In exploring new ways to deliver and pay for care in Medicaid, the state surveyed physicians, clinics, hospitals, health plans, and others on what it would take to successfully implement different coordinated care models. 

Below is a sampling of responses:   

  • Seventy percent said inadequate payment to support ongoing coordinated care staff and their activities was a "significant impediment"; 51 percent pointed to a lack of adequate access to certain specialty providers; and 45 percent indicated insufficient levels of dedicated care coordination staff.
  • Fifty-six percent said the inability to electronically exchange health information with other providers was a "significant impediment"; 30 percent pointed to a lack of access to an electronic medical or health record system; and 30 percent indicated a lack of access to a patient or disease registry system.

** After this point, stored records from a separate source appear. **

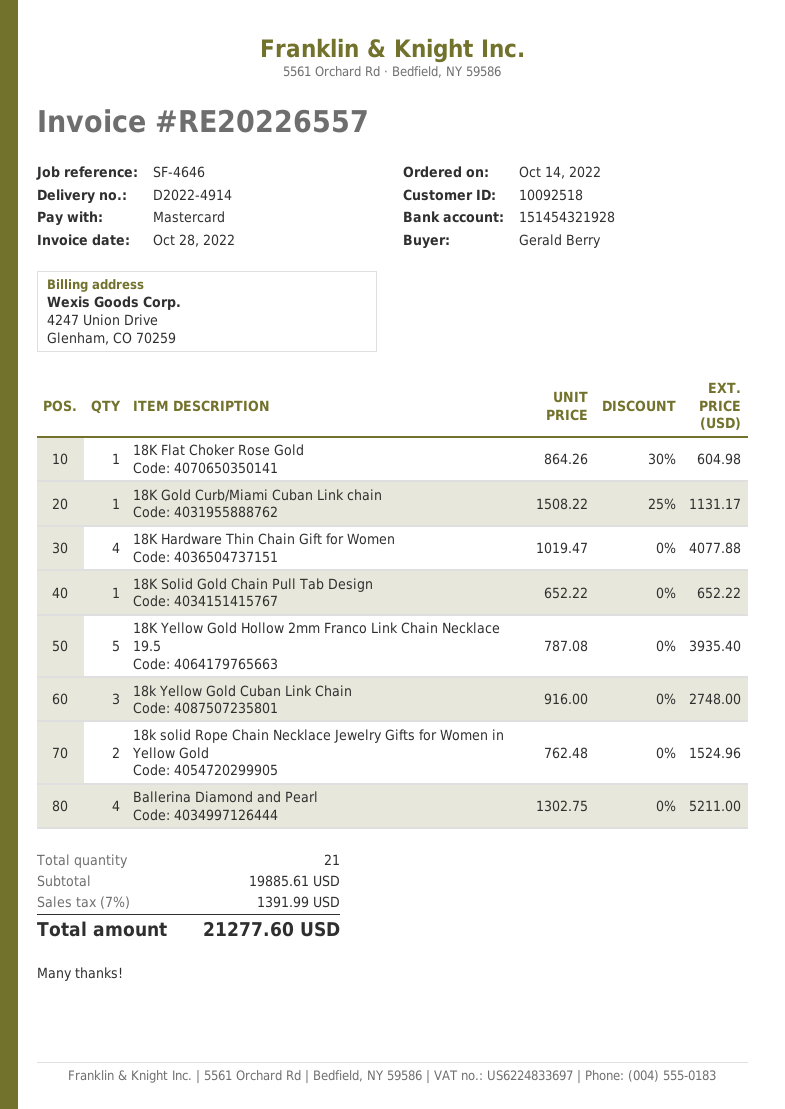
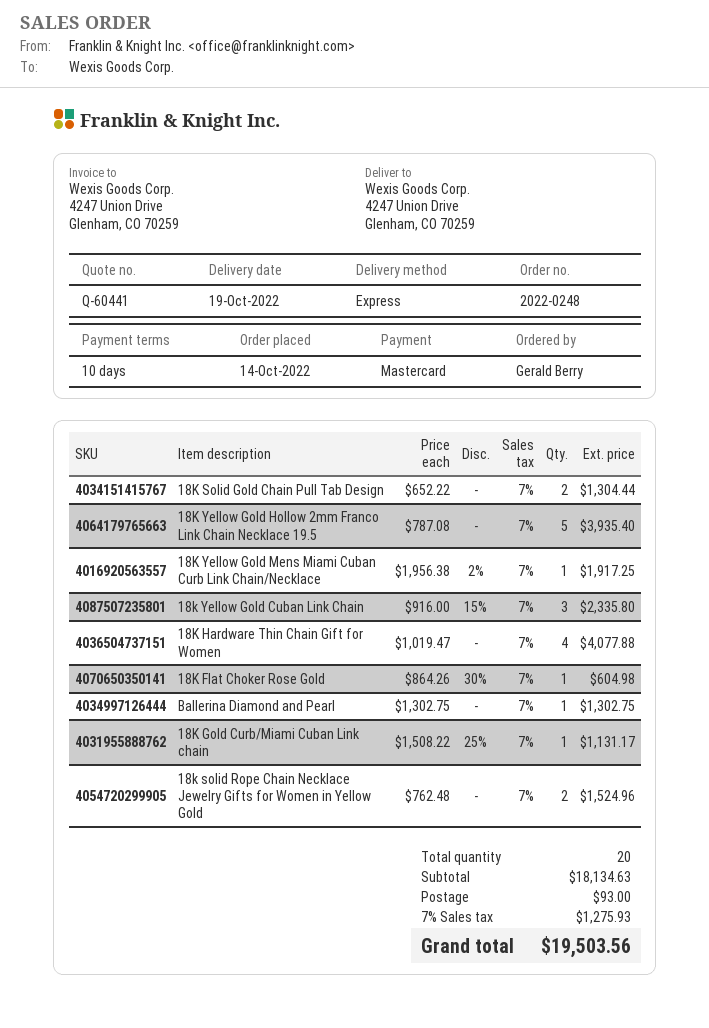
18K Solid Gold Chain Pull Tab Design: 1 x 652.22 = 652.22 -> 2 x 652.22 = 1304.44
18k Yellow Gold Cuban Link Chain: 3 x 916.00 = 2748.00 -> 3 x 916.00 - 15% = 2335.80
Ballerina Diamond and Pearl: 4 x 1302.75 = 5211.00 -> 1 x 1302.75 = 1302.75
18K Yellow Gold Mens Miami Cuban Curb Link Chain/Necklace: none -> 1 x 1956.38 - 2% = 1917.25
total quantity: 21 -> 20
subtotal: 19885.61 -> 18134.63
shipping: none -> 93.00
tax: 7% = 1391.99 -> 7% = 1275.93
total: 21277.60 -> 19503.56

  • One respondent directly commented that "direct measurement of [individuals'] health status and [population] health outcomes is still so crude that providers would be crazy to go at risk for such measures at this point in the transformation of the delivery system."  
  • Seventy-one percent said they were "very interested" in patient-centered medical home models, 53 percent in shared savings arrangements. There was less interest in accountable care-type organizations (37 percent) and bundled or episodic payments (32 percent). Surveys showed mostly health plan interest in the latter.
  • More interest was seen in certain "elements" of some of the innovative models mentioned above. Seventy-two percent said they were "very interested" in patient education and accountability. Respondents also expressed high interest in behavioral and physical health integration (69 percent), prevention and public health issues (65 percent), long-term services and supports (54 percent), and health professional workforce shortages (54 percent).